En este contexto, la logística y la eficiencia operativa son claves. La planta recibe camiones con megafardos de alfalfa que se transforman, tras un proceso industrial, en forraje exportable. La producción diaria ronda las 150 toneladas entre las 2 plantas, pero puede duplicarse fácilmente.

Dentro de la estructura de Nafosa Argentina, el trabajo técnico y de coordinación es fundamental. En ese marco, su rol abarca la dirección de las plantas, la gestión de la cadena de suministro y la coordinación directa con la casa matriz en España, garantizando el cumplimiento de los estándares productivos y comerciales, y asegurando la trazabilidad de cada etapa del proceso.

Uno de los principales desafíos del sector —y del negocio forrajero en particular— es sostener el equilibrio entre el mercado interno y la exportación. La salida exportadora permite generar volumen, divisas y continuidad operativa, pero si todo el producto se destina al exterior, el mercado local queda desabastecido o con precios inaccesibles. Por el contrario, si no hay exportación, se acumula oferta en el mercado interno y los precios caen, afectando a toda la cadena productiva.

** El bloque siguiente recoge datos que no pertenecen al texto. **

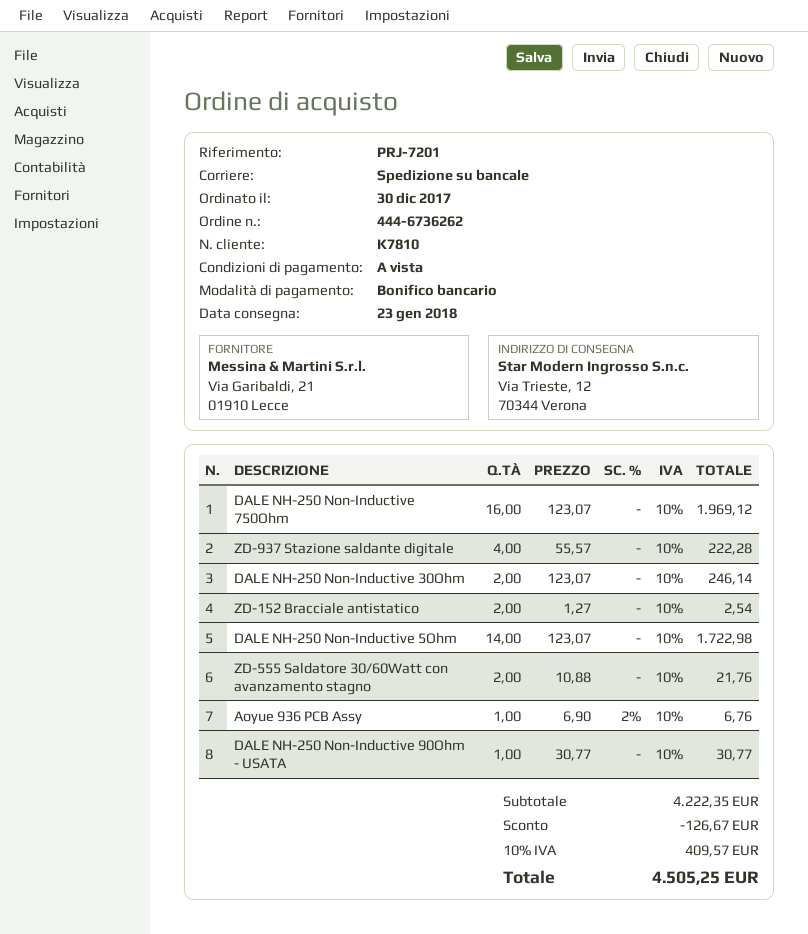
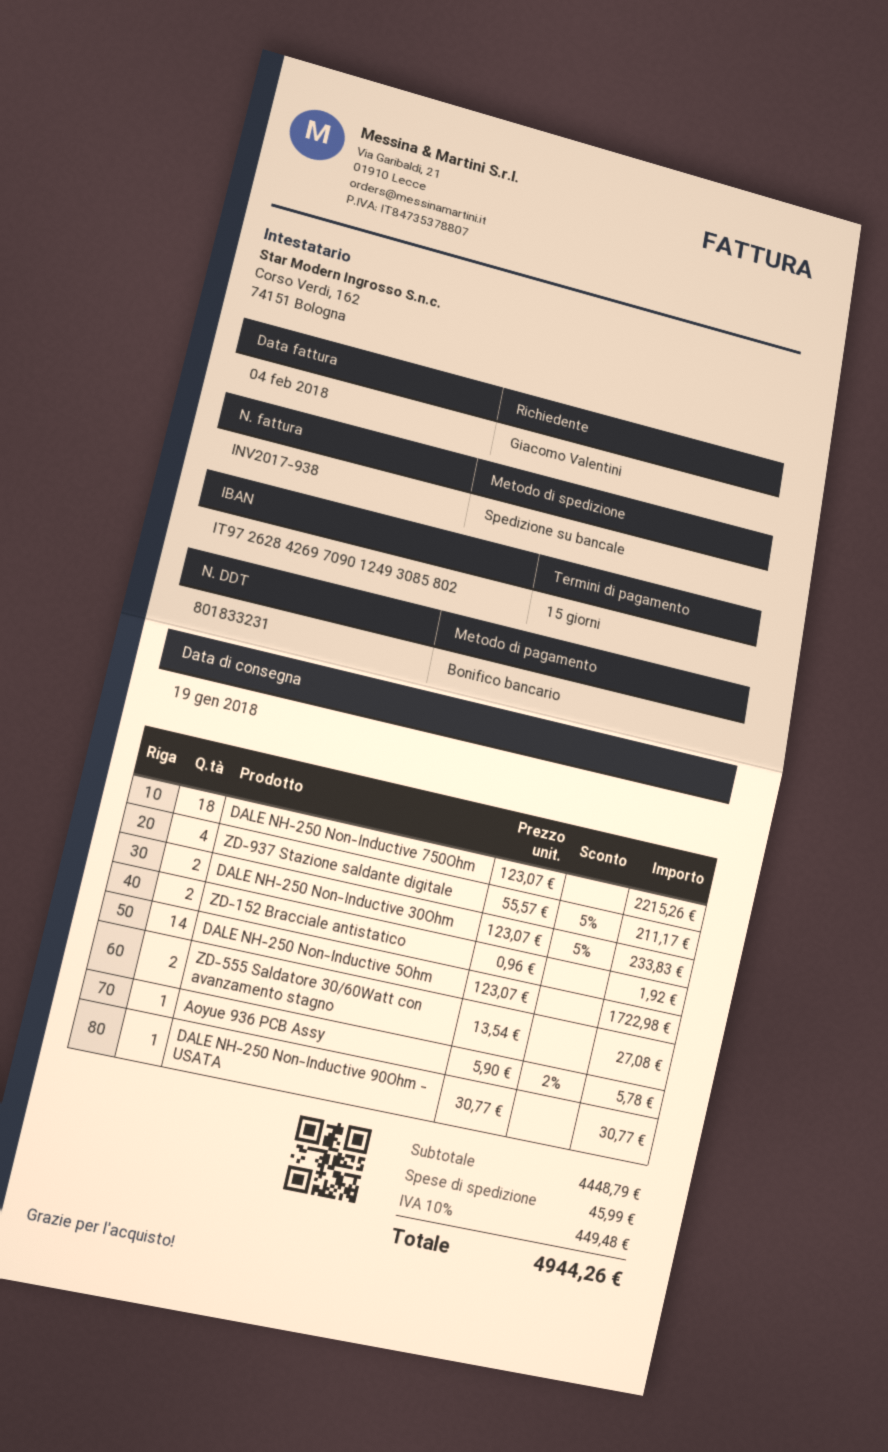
delivery date: 2018-01-23 -> 2018-01-19
payment terms: on receipt -> 15 days
DALE NH-250 Non-Inductive 750Ohm: 16 x 123.07 = 1969.12 -> 18 x 123.07 = 2215.26
ZD-937 Stazione saldante digitale: 4 x 55.57 = 222.28 -> 4 x 55.57 - 5% = 211.17
DALE NH-250 Non-Inductive 30Ohm: 2 x 123.07 = 246.14 -> 2 x 123.07 - 5% = 233.83
ZD-152 Bracciale antistatico: 2 x 1.27 = 2.54 -> 2 x 0.96 = 1.92
ZD-555 Saldatore 30/60Watt con avanzamento stagno: 2 x 10.88 = 21.76 -> 2 x 13.54 = 27.08
Aoyue 936 PCB Assy: 1 x 6.90 - 2% = 6.76 -> 1 x 5.90 - 2% = 5.78
subtotal: 4222.35 -> 4448.79
discount: 126.67 -> none
shipping: none -> 45.99
tax: 10% = 409.57 -> 10% = 449.48
total: 4505.25 -> 4944.26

En Nafosa Argentina se sostiene que ambos mercados son necesarios y se complementan: la exportación garantiza una salida de gran escala, y el mercado interno —principalmente tambos y feedlots— es clave para el desarrollo ganadero del país. Sostener ese equilibrio, con un producto de calidad y a precios accesibles, es parte del compromiso que la empresa asume con el sector.

A esto se suma un contexto desafiante en términos de financiación y previsibilidad. Con acceso limitado al crédito, tanto para los productores como para los compradores, la gestión del capital de trabajo se vuelve compleja y obliga a tomar decisiones estratégicas con anticipación y precisión.

A pesar de estas dificultades, la empresa continúa apostando por profesionalizar la cadena, invertir en tecnología, fortalecer los vínculos con productores y clientes, y sostener un sistema que agregue valor a la producción primaria y proyecte el potencial forrajero argentino al mundo.